# Task objective
Your task is to give the entries back exactly, leaving nothing out.

# Material for the task
┄┄┄┄┄┄┄┄┄┄┄┄┄┄┄┄┄┄┄┄

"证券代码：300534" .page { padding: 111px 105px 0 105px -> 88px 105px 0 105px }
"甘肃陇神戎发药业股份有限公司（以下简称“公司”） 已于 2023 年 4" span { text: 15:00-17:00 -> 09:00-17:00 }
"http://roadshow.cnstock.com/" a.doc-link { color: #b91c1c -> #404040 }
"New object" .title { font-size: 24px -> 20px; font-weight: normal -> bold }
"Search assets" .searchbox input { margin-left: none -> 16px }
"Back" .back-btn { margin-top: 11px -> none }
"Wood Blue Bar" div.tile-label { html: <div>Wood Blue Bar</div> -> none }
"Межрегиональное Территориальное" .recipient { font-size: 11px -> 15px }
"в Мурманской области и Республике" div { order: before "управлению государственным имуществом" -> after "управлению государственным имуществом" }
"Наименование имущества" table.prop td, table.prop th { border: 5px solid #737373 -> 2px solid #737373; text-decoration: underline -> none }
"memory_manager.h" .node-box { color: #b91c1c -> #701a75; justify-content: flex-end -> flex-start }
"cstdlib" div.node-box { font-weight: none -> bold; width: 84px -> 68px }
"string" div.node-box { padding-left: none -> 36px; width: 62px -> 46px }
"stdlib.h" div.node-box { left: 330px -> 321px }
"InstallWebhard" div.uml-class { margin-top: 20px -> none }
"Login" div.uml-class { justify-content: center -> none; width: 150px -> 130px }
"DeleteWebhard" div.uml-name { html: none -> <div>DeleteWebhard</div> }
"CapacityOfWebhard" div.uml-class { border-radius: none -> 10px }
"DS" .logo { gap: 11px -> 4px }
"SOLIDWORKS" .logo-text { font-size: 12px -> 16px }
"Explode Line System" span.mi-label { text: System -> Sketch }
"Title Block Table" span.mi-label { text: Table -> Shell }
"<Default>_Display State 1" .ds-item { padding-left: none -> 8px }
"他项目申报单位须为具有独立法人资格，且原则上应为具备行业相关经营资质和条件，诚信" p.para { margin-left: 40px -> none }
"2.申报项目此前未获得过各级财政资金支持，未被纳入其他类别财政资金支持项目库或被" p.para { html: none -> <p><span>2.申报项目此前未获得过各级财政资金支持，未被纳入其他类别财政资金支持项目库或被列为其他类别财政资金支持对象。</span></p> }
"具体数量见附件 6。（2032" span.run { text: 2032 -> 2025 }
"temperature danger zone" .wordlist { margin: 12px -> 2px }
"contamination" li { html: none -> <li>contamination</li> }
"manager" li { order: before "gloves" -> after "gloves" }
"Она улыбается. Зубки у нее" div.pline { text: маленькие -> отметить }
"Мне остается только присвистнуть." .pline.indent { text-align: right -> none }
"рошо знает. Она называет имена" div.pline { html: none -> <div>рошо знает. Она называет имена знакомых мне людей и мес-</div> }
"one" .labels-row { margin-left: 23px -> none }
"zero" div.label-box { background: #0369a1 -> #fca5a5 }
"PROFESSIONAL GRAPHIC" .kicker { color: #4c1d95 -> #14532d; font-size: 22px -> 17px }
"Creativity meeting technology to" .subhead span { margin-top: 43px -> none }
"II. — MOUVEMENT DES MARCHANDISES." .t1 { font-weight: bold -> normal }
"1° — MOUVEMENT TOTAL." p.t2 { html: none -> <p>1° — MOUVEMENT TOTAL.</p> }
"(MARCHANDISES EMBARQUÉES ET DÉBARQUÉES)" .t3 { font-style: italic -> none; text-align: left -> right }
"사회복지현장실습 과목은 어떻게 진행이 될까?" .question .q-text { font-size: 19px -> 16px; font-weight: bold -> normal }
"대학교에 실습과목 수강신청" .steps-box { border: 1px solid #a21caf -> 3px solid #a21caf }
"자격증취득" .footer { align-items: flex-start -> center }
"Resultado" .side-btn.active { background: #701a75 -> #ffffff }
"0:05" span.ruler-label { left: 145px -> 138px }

┄┄┄┄┄┄┄┄┄┄┄┄┄┄┄┄┄┄┄┄

# Answer to this problem
"证券代码：300534" .page { padding: 111px 105px 0 105px -> 88px 105px 0 105px }
"甘肃陇神戎发药业股份有限公司（以下简称“公司”） 已于 2023 年 4" span { text: 15:00-17:00 -> 09:00-17:00 }
"http://roadshow.cnstock.com/" a.doc-link { color: #b91c1c -> #404040 }
"New object" .title { font-size: 24px -> 20px; font-weight: normal -> bold }
"Search assets" .searchbox input { margin-left: none -> 16px }
"Back" .back-btn { margin-top: 11px -> none }
"Wood Blue Bar" div.tile-label { html: <div>Wood Blue Bar</div> -> none }
"Межрегиональное Территориальное" .recipient { font-size: 11px -> 15px }
"в Мурманской области и Республике" div { order: before "управлению государственным имуществом" -> after "управлению государственным имуществом" }
"Наименование имущества" table.prop td, table.prop th { border: 5px solid #737373 -> 2px solid #737373; text-decoration: underline -> none }
"memory_manager.h" .node-box { color: #b91c1c -> #701a75; justify-content: flex-end -> flex-start }
"cstdlib" div.node-box { font-weight: none -> bold; width: 84px -> 68px }
"string" div.node-box { padding-left: none -> 36px; width: 62px -> 46px }
"stdlib.h" div.node-box { left: 330px -> 321px }
"InstallWebhard" div.uml-class { margin-top: 20px -> none }
"Login" div.uml-class { justify-content: center -> none; width: 150px -> 130px }
"DeleteWebhard" div.uml-name { html: none -> <div>DeleteWebhard</div> }
"CapacityOfWebhard" div.uml-class { border-radius: none -> 10px }
"DS" .logo { gap: 11px -> 4px }
"SOLIDWORKS" .logo-text { font-size: 12px -> 16px }
"Explode Line System" span.mi-label { text: System -> Sketch }
"Title Block Table" span.mi-label { text: Table -> Shell }
"<Default>_Display State 1" .ds-item { padding-left: none -> 8px }
"他项目申报单位须为具有独立法人资格，且原则上应为具备行业相关经营资质和条件，诚信" p.para { margin-left: 40px -> none }
"2.申报项目此前未获得过各级财政资金支持，未被纳入其他类别财政资金支持项目库或被" p.para { html: none -> <p><span>2.申报项目此前未获得过各级财政资金支持，未被纳入其他类别财政资金支持项目库或被列为其他类别财政资金支持对象。</span></p> }
"具体数量见附件 6。（2032" span.run { text: 2032 -> 2025 }
"temperature danger zone" .wordlist { margin: 12px -> 2px }
"contamination" li { html: none -> <li>contamination</li> }
"manager" li { order: before "gloves" -> after "gloves" }
"Она улыбается. Зубки у нее" div.pline { text: маленькие -> отметить }
"Мне остается только присвистнуть." .pline.indent { text-align: right -> none }
"рошо знает. Она называет имена" div.pline { html: none -> <div>рошо знает. Она называет имена знакомых мне людей и мес-</div> }
"one" .labels-row { margin-left: 23px -> none }
"zero" div.label-box { background: #0369a1 -> #fca5a5 }
"PROFESSIONAL GRAPHIC" .kicker { color: #4c1d95 -> #14532d; font-size: 22px -> 17px }
"Creativity meeting technology to" .subhead span { margin-top: 43px -> none }
"II. — MOUVEMENT DES MARCHANDISES." .t1 { font-weight: bold -> normal }
"1° — MOUVEMENT TOTAL." p.t2 { html: none -> <p>1° — MOUVEMENT TOTAL.</p> }
"(MARCHANDISES EMBARQUÉES ET DÉBARQUÉES)" .t3 { font-style: italic -> none; text-align: left -> right }
"사회복지현장실습 과목은 어떻게 진행이 될까?" .question .q-text { font-size: 19px -> 16px; font-weight: bold -> normal }
"대학교에 실습과목 수강신청" .steps-box { border: 1px solid #a21caf -> 3px solid #a21caf }
"자격증취득" .footer { align-items: flex-start -> center }
"Resultado" .side-btn.active { background: #701a75 -> #ffffff }
"0:05" span.ruler-label { left: 145px -> 138px }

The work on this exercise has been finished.